El castillo tenía adosada una antigua capilla, que era la responsable de haber conseguido una notable reputación de lo que, en términos populares, llamaban «apariciones». Como no tardé en descubrir, los habitantes se habían sentido más bien orgullosos de ello hasta no hacía mucho, justamente cuando había sucedido algo sumamente desagradable; aquello sirvió para recordarme que los fantasmas familiares no siempre se contentan con desarrollar funciones, podríamos decir, meramente ornamentales. Sé que puede sonar a risa eso de que un fenómeno sobrenatural, respetado durante mucho tiempo, de repente se vuelva peligroso; en este caso, la historia de las apariciones era considerada poco más que un antiguo mito, excepto después de anochecer, momento en que al parecer se hacía más tangibles.

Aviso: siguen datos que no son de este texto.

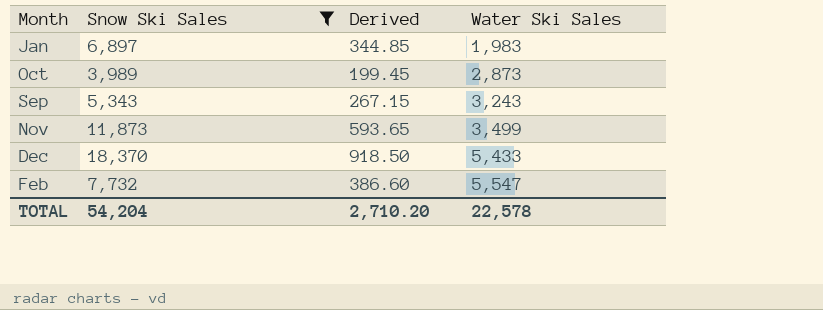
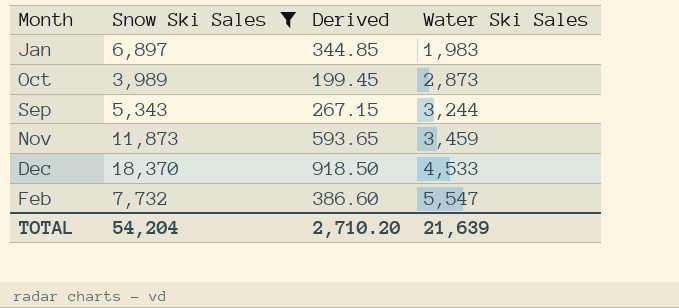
Sep | Water Ski Sales: 3,243 -> 3,244
Nov | Water Ski Sales: 3,499 -> 3,459
Dec | Water Ski Sales: 5,433 -> 4,533
TOTAL | Water Ski Sales: 22,578 -> 21,639

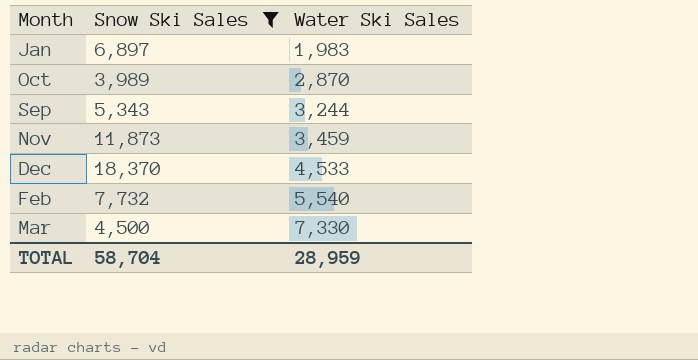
column Derived | formula: [Snow Ski Sales] * 0.05 -> none
Oct | Water Ski Sales: 2,873 -> 2,870
Feb | Water Ski Sales: 5,547 -> 5,540
row Mar: none -> 4,500 | 7,330
TOTAL | Snow Ski Sales: 54,204 -> 58,704
TOTAL | Water Ski Sales: 21,639 -> 28,959

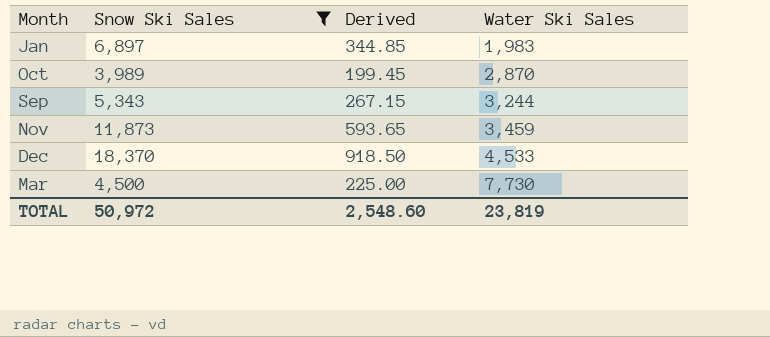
column Derived | formula: none -> [Snow Ski Sales] * 0.05
row Feb: 7,732 | 5,540 -> none
Mar | Water Ski Sales: 7,330 -> 7,730
TOTAL | Snow Ski Sales: 58,704 -> 50,972
TOTAL | Water Ski Sales: 28,959 -> 23,819

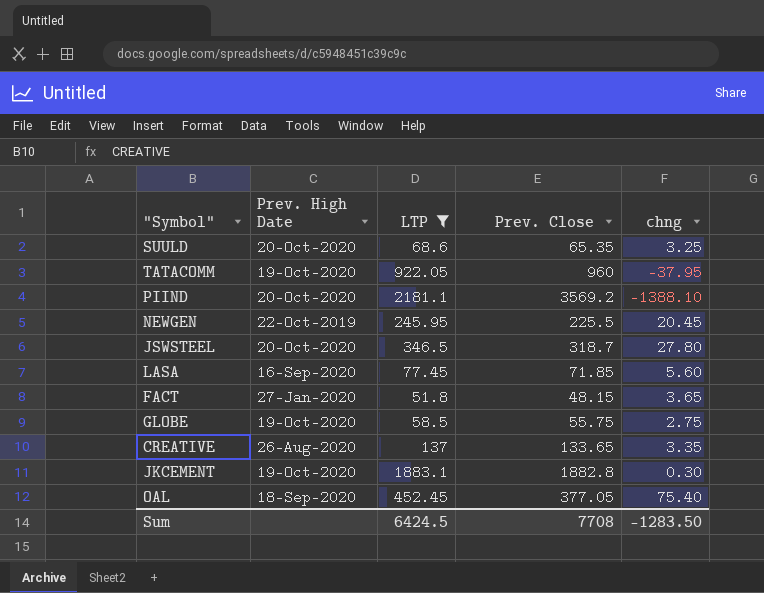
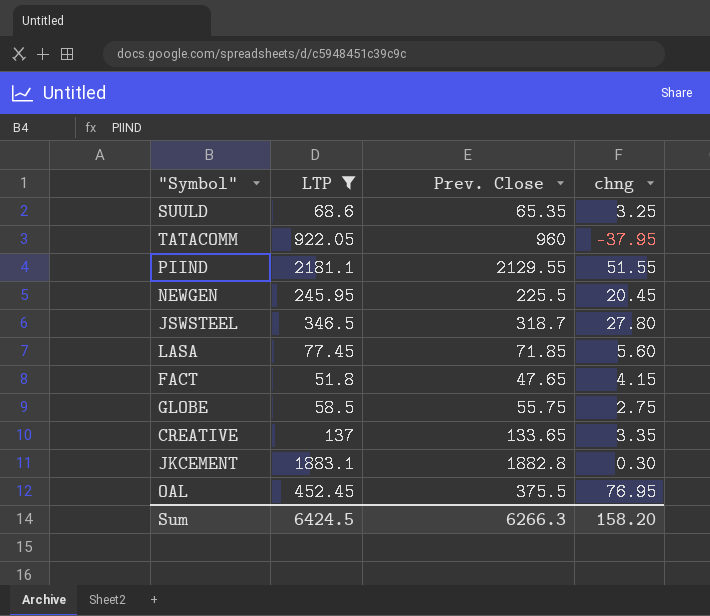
column Prev. High Date | position: 2 -> none
PIIND | Prev. Close: 3569.2 -> 2129.55
PIIND | chng: -1388.10 -> 51.55
FACT | Prev. Close: 48.15 -> 47.65
FACT | chng: 3.65 -> 4.15
OAL | Prev. Close: 377.05 -> 375.5
OAL | chng: 75.40 -> 76.95
Sum | Prev. Close: 7708 -> 6266.3
Sum | chng: -1283.50 -> 158.20

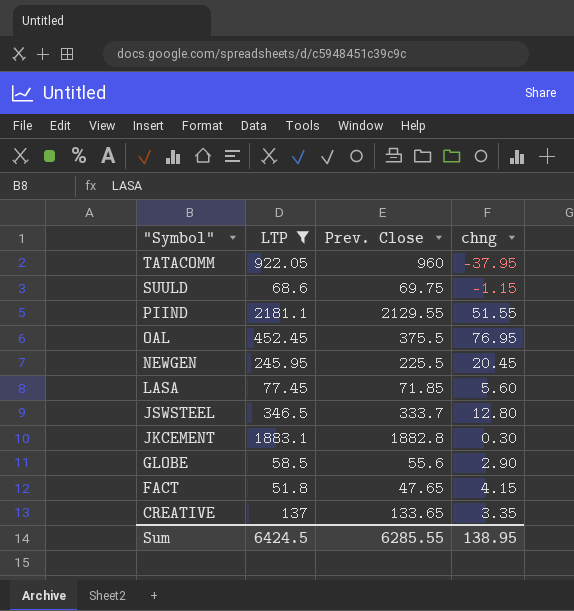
row order: none -> "Symbol" descending
SUULD | Prev. Close: 65.35 -> 69.75
SUULD | chng: 3.25 -> -1.15
JSWSTEEL | Prev. Close: 318.7 -> 333.7
JSWSTEEL | chng: 27.80 -> 12.80
GLOBE | Prev. Close: 55.75 -> 55.6
GLOBE | chng: 2.75 -> 2.90
Sum | Prev. Close: 6266.3 -> 6285.55
Sum | chng: 158.20 -> 138.95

Pero, cualquiera que fuese la naturaleza del fenómeno, no hay duda de que lo que podría llamarse la esencia de la aparición que residía en el lugar, de pronto se había convertido en algo peligroso, incluso mortalmente peligroso, después de que, una noche y en la capilla, el viejo mayordomo hubiese estado a punto de morir apuñalado por una antigua daga sumamente peculiar.

Según supone la gente, esa daga es la que se aparece en la capilla. Al menos, la historia transmitida en la familia siempre ha venido a decir que la daga atacaría a cualquier enemigo que se atreviese a aventurarse en la capilla después de anochecer. Por supuesto, tal creencia había sido recibida con la misma seriedad que la gente suele atribuirle a la mayor parte de las historias de fantasmas, es decir, sin suponer que pudiese causar ninguna molestia real. Quiero decir que la mayor parte de la gente jamás sabe de verdad si cree poco o mucho en cuestiones sobrenaturales o extraordinarias, y por lo general jamás tendrán oportunidad de saberlo. Además, como todos conocéis, soy tan tremendamente escéptico en lo que se refiere a la supuesta autenticidad de las historias de fantasmas como cualquier persona que conozcáis; sólo que podría definirme a mí mismo con el término de escéptico sin prejuicios.